___ Available records

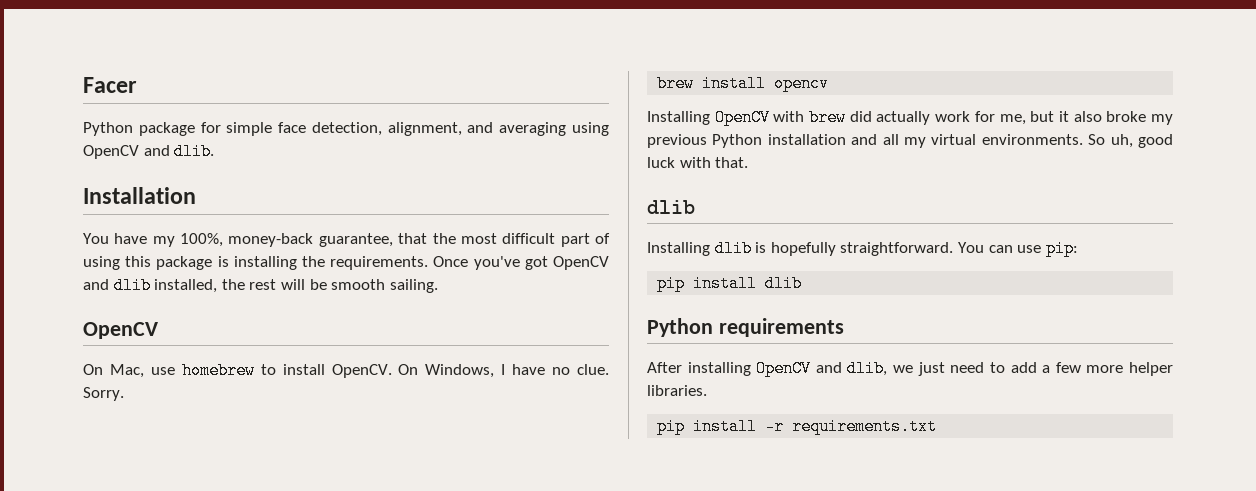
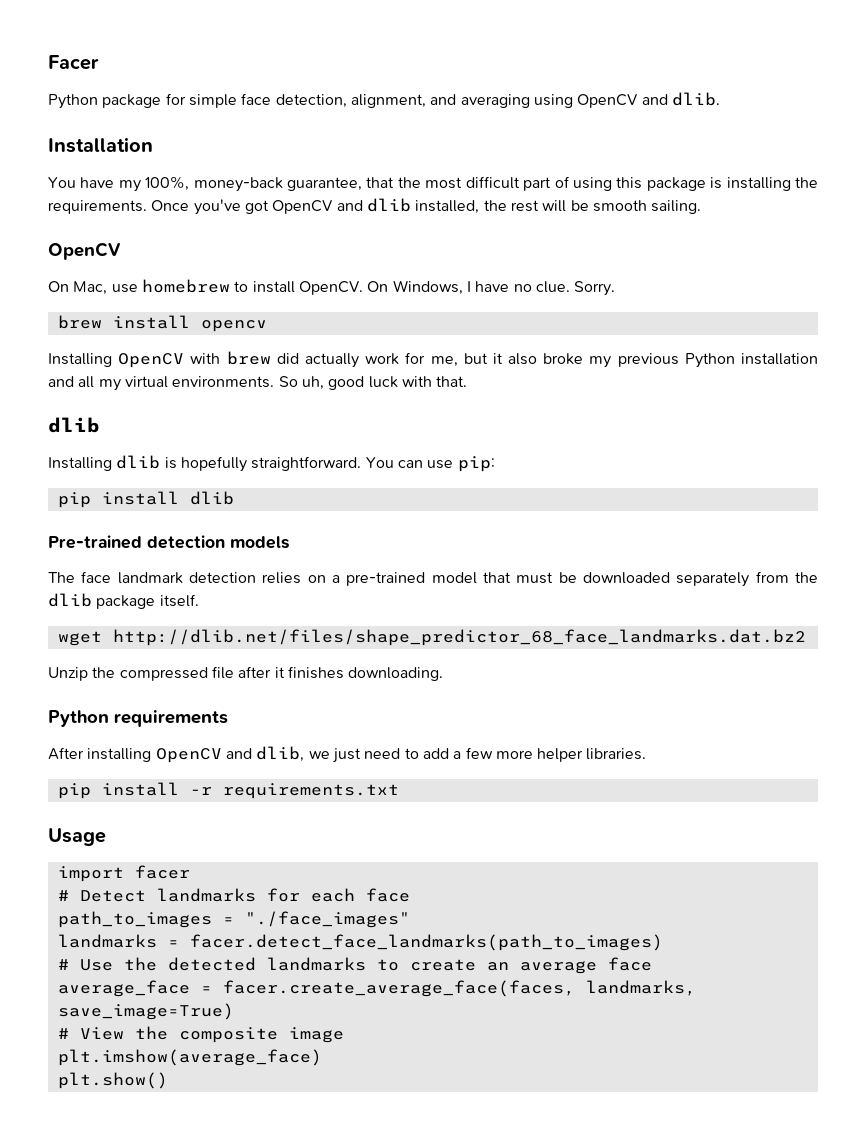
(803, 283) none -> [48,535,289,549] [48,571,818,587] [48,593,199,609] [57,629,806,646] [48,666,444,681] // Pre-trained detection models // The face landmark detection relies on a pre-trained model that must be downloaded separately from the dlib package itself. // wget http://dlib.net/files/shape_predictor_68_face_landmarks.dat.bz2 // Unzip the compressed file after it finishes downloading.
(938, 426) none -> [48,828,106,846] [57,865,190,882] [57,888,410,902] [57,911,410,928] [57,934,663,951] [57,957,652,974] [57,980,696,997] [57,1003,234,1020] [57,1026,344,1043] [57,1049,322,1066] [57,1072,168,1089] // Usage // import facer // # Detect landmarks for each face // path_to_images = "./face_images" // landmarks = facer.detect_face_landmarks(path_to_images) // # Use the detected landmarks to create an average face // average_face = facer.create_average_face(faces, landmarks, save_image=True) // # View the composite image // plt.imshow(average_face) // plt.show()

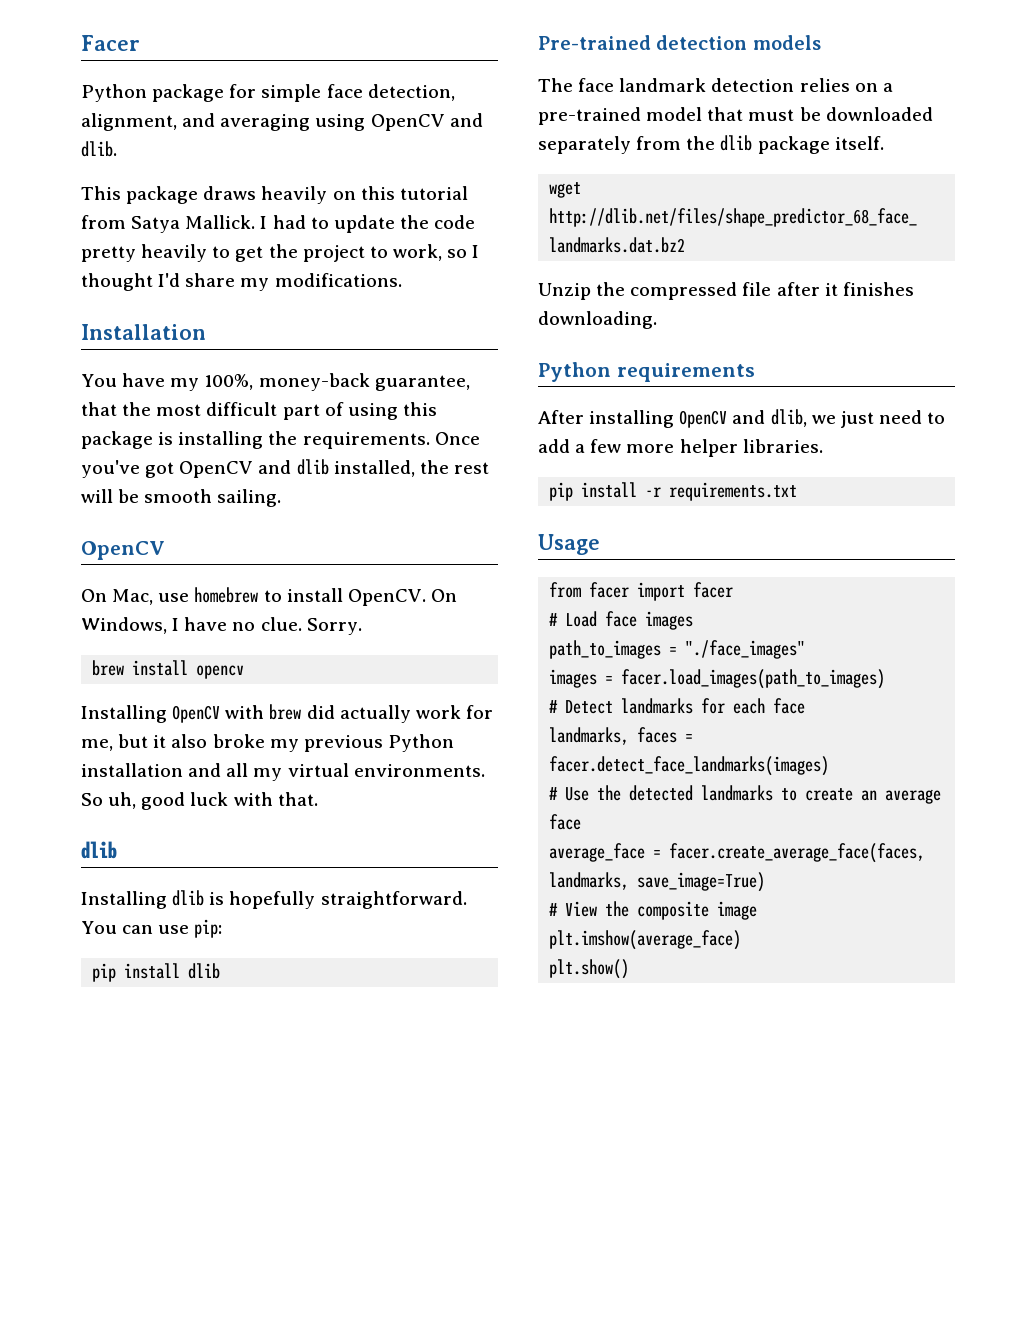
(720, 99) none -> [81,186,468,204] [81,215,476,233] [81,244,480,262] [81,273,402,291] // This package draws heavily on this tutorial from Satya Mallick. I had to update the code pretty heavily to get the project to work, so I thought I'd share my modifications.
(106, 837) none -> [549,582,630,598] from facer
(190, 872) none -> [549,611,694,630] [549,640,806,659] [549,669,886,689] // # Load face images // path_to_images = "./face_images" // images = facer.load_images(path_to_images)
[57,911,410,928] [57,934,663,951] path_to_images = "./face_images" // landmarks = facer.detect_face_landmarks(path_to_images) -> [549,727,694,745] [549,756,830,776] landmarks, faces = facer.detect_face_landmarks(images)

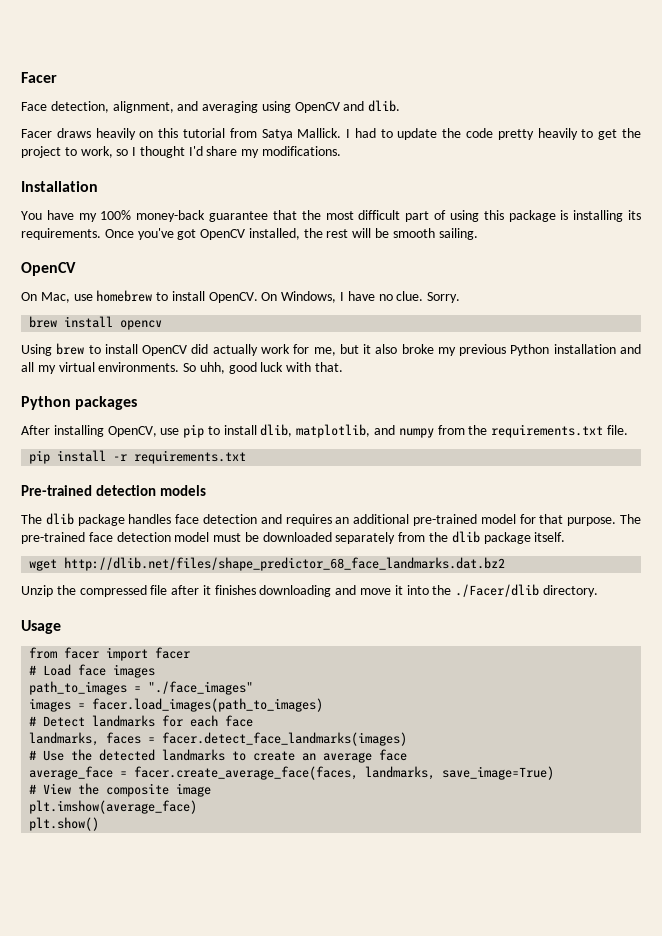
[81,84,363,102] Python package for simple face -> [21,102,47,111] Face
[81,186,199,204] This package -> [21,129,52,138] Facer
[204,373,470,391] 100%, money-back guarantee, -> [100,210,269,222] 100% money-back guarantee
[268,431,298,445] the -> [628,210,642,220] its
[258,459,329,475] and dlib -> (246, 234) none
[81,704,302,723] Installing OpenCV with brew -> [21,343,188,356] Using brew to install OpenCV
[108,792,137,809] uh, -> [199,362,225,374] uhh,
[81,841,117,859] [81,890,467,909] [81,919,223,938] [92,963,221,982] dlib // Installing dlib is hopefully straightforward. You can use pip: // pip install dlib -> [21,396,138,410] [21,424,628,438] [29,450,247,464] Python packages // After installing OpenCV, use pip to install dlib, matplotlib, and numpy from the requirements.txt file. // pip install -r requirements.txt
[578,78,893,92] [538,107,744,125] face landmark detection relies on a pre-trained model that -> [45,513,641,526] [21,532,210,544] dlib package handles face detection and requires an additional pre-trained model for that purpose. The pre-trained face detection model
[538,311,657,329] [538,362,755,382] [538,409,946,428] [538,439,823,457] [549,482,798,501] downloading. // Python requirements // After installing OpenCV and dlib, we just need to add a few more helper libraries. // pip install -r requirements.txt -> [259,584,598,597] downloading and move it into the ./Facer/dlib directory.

______

Should a line in the material contain "detection", copy it.

(803, 283) none -> [48,535,289,549] [48,571,818,587] [48,593,199,609] [57,629,806,646] [48,666,444,681] // Pre-trained detection models // The face landmark detection relies on a pre-trained model that must be downloaded separately from the dlib package itself. // wget http://dlib.net/files/shape_predictor_68_face_landmarks.dat.bz2 // Unzip the compressed file after it finishes downloading.
[578,78,893,92] [538,107,744,125] face landmark detection relies on a pre-trained model that -> [45,513,641,526] [21,532,210,544] dlib package handles face detection and requires an additional pre-trained model for that purpose. The pre-trained face detection model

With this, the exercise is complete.